The reporter spoke to a schoolteacher from Kinglake who said that in the afternoon, Kinglake had not been mentioned on the radio.

"So he went for a walk up the street - there was a bit of smoke around but it didn't really smell like a fire - and he asked the firies if things were going to be all right; they said yes," Mr O'Sullivan said.

"By the time he got back down the street to his house, five minutes later, it was pitch black and five minutes later his house was in flames. He says if he was 10 minutes later he wouldn't be here today.

"So he's lost his house, his school's gone up; obviously he's very worried about the kids that attend that school."


No warning

Jay Cherie from Kinglake Central said her family had no warning of what was to come.

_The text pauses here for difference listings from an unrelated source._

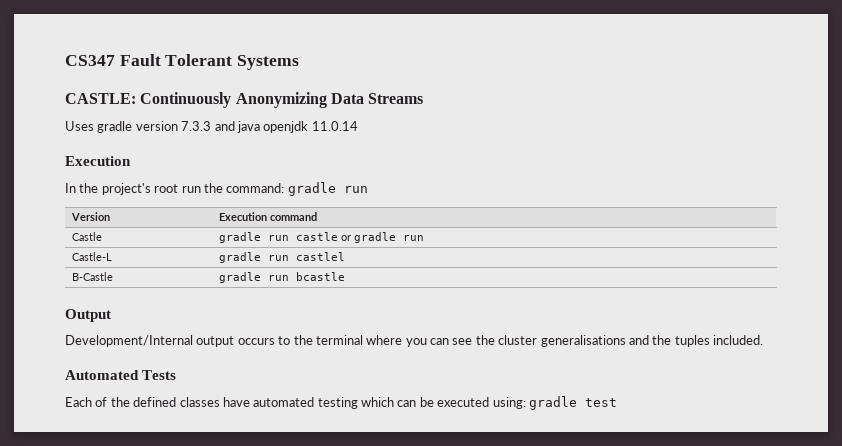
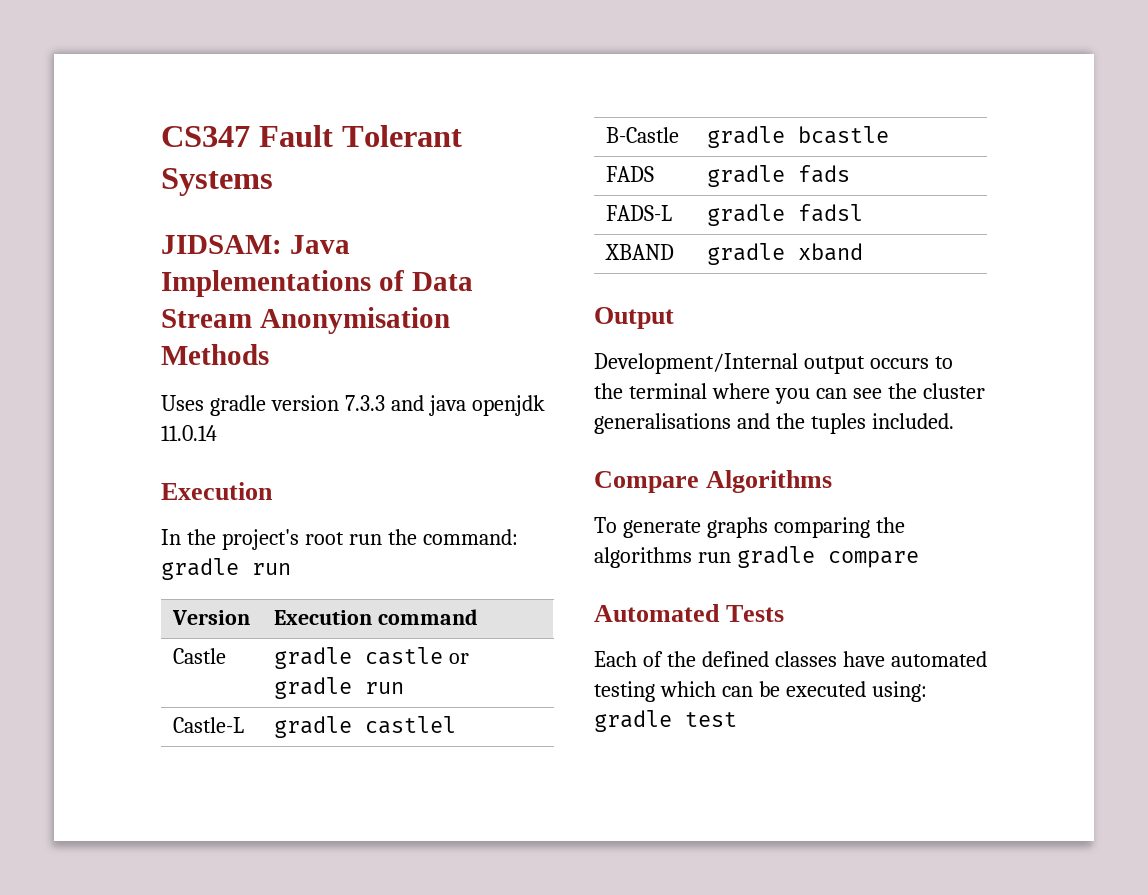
[65,92,424,108] CASTLE: Continuously Anonymizing Data Streams -> [161,235,350,254] [161,270,473,297] [161,307,450,334] [161,344,269,365] JIDSAM: Java Implementations of Data Stream Anonymisation Methods
[267,235,289,241] run -> (352, 658) none
[267,255,289,261] run -> (352, 727) none
[267,275,289,281] run -> (785, 137) none
(345, 276) none -> [605,166,654,182] [706,165,850,187] [605,205,672,221] [706,204,863,226] [604,244,674,260] [706,243,863,265] // FADS | gradle fads // FADS-L | gradle fadsl // XBAND | gradle xband
(763, 340) none -> [594,470,833,493] [594,517,905,538] [594,546,919,568] // Compare Algorithms // To generate graphs comparing the algorithms run gradle compare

"When the power went out I madly started to try and pack some things and in doing so it was like night-time all of a sudden. My husband came running into the house and said, 'grab the kids, grab the cat, we've got to get out'," she said.

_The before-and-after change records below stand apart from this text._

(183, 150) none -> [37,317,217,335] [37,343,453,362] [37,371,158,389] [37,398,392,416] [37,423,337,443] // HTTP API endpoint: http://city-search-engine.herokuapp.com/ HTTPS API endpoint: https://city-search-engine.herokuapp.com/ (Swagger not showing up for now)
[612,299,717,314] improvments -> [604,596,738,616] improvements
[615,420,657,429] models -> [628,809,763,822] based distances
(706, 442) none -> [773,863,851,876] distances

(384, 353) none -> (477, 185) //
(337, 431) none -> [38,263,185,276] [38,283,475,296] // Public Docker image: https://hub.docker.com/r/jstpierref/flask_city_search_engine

"We got in the car and went to go down towards Yea and the flames were coming up over the paddocks towards our place and we could just only settle in the township; we knew straight away our home was gone.

"A lot of people made that same decision; there were probably about 100 cars in the same area that we were in at the time and we had gas bottles exploding around us.

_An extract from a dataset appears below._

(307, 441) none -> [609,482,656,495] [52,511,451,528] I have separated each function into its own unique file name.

"At one stage there my husband said to my children, 'get down on the floor', because we didn't know what was going to happen.

"We had fire coming in on the right-hand side of us on a paddock and we had houses to the left of us on fire; no-one knew what was going to happen.

"My little girl was saying to me, 'Mum am I going to see my friends again?', she also said to me, 'Mum am I going to live tomorrow?'."


Bracing for 'bad news'

Prime Minister Kevin Rudd visited bushfire ravaged regions today and warned the nation to brace itself for the likelihood of more deaths.

"We've come through bad times before and we'll come through this one," he said

"This Government will be behind these communities. I fear in the days ahead, though, the news is going to be bad and I believe the nation needs to prepare itself as the full facts become known."

Mr Rudd announced a $10-million relief fund as well as a multi-million-dollar appeal.

He said the Army and other Defence assets such as bulldozers and bedding would be available to help communities begin to rebuild in the aftermath of the destruction.


Interstate support

More than 4,000 local firefighters are battling blazes across Victoria, backed up by volunteers from New South Wales, South Australia, Tasmania and the ACT.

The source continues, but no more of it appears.